Self Friendship: ​​It can appear easier to be friends with oneself when things are going as you had hoped: You get the job you applied for, you give birth to a healthy child, or you have a supportive community in your life.

It can be harder to be friends with oneself when things aren’t going as you’d hoped. Instead of blaming or abandoning yourself, you have the choice to turn toward yourself with kindness.

Practice: Placing Self-Friendship

Take a moment to consider an area in your life where you could practice more unconditional friendship with yourself.

Meaning, no matter your level of performance, you can practice loving yourself through it.

This act is not about checking out from tracking your growth or holding yourself accountable. This practice is about holding yourself like you hold your best friend when things aren’t feeling as joyful as they’d like them to feel.

Finding Compassion for Yourself Can Help Strengthen Your Friendships by:

  • Laying your stress and baggage on the table.
    Naming stressors for yourself can help with your ability to be vulnerable with friends. When you have already worked through things in your head and found acceptance for yourself, it can feel less scary to say things out loud to friends.
  • Practicing compassion
    Self empathy is often harder than empathizing with others because we are hard on ourselves. If you can find compassion for yourself, having compassion for friends will be a breeze.
  • Building confidence
    To love oneself takes a great deal of confidence. Confidence carries authenticity, which is a huge factor in friendships. We want friends who are genuine and take ownership of being themselves.

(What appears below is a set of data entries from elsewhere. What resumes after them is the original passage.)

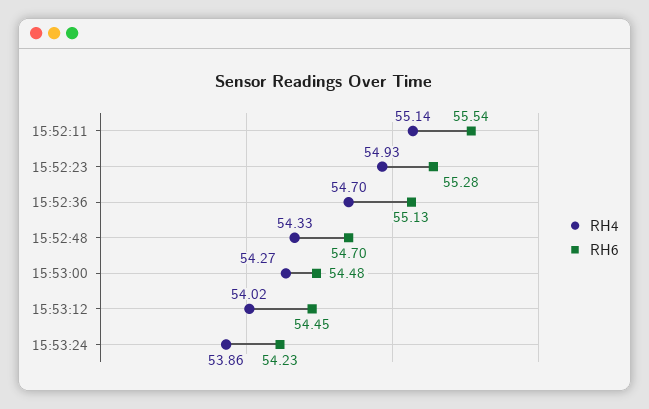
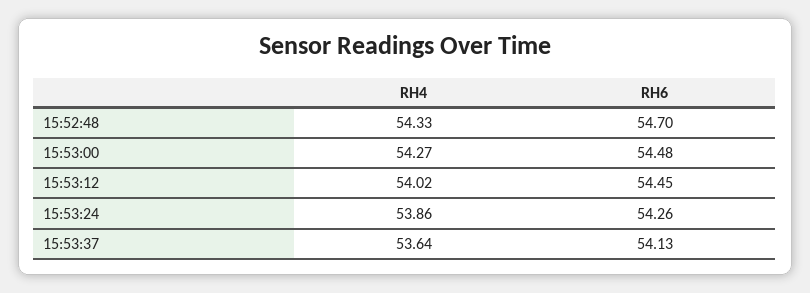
RH4, 15:52:11: 55.14 -> none
RH6, 15:52:11: 55.54 -> none
RH4, 15:52:23: 54.93 -> none
RH6, 15:52:23: 55.28 -> none
RH4, 15:52:36: 54.7 -> none
RH6, 15:52:36: 55.13 -> none
RH6, 15:53:24: 54.23 -> 54.26
RH4, 15:53:37: none -> 53.64
RH6, 15:53:37: none -> 54.13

“If you can’t love yourself, how in the hell are you going to love somebody else?” – RuPaul

Looking for more on self-love?
Explore the Looking Inward page of Friendship and the Self Love section for more.

Build Positivity

Positivity:

The base of every relationship. Gratitude, empathy, laughter, play, validation, and affirmation. We want our friendships to feel good and be satisfying.

Building positivity encourages a step away from complaining, gossip, and bland-ness and encourages laughter, compassion, and fun.

“Mutual caring relationships require kindness and patience, tolerance, optimism, joy in the other’s achievements, confidence in oneself, and the ability to give without undue thought of gain.” 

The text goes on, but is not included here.